# [Problem requirements]
Each record that follows is to be duplicated exactly, though its pictures are not.

# [Data section]
=== Begin Enclosure ===
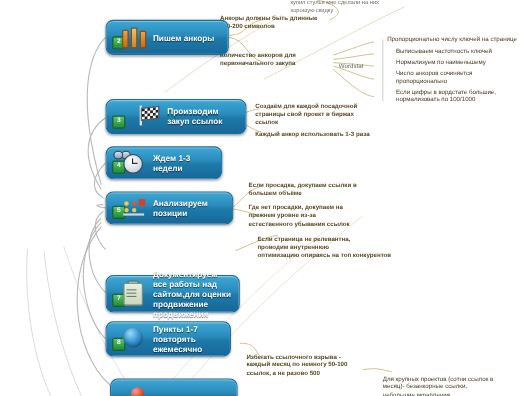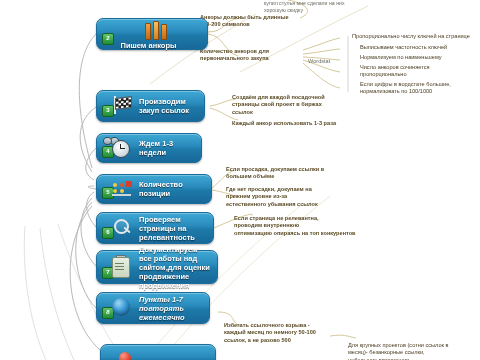"Пишем анкоры" div.node { flex-direction: column -> none }
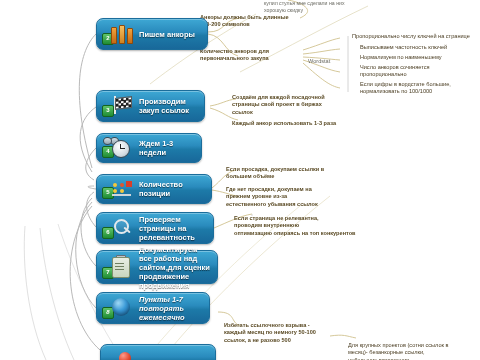"Производим закуп ссылок" div.node { padding-left: none -> 13px; width: 109px -> 128px }
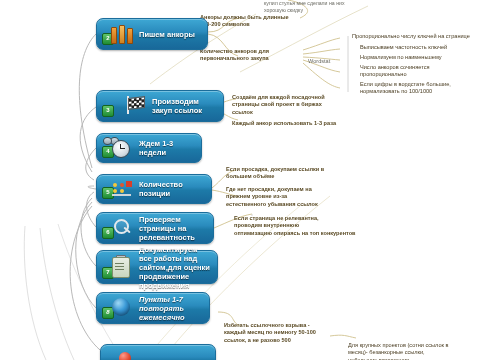"Количество позиции" span.nlabel { text: Количество -> Анализируем }
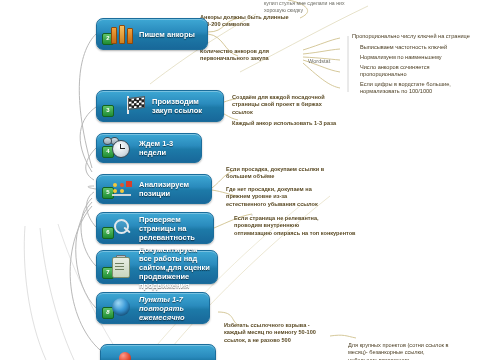"Проверяем страницы на релевантность" div.node { html: <div> <span>6</span> <span> <span><span></span><span></span></span> </span> <span>Проверяем страницы на релевантность</span> </div> -> none }
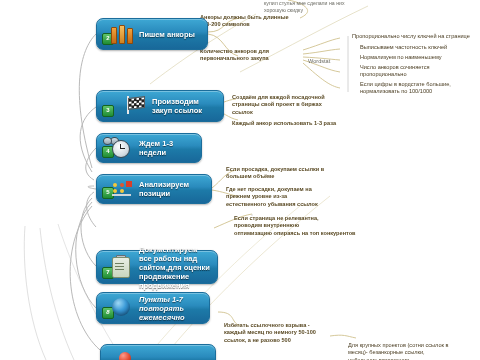"Пункты 1-7 повторять ежемесячно" div.node { font-style: italic -> none }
=== End Enclosure ===
# [Exercise result]
"Пишем анкоры" div.node { flex-direction: column -> none }
"Производим закуп ссылок" div.node { padding-left: none -> 13px; width: 109px -> 128px }
"Количество позиции" span.nlabel { text: Количество -> Анализируем }
"Проверяем страницы на релевантность" div.node { html: <div> <span>6</span> <span> <span><span></span><span></span></span> </span> <span>Проверяем страницы на релевантность</span> </div> -> none }
"Пункты 1-7 повторять ежемесячно" div.node { font-style: italic -> none }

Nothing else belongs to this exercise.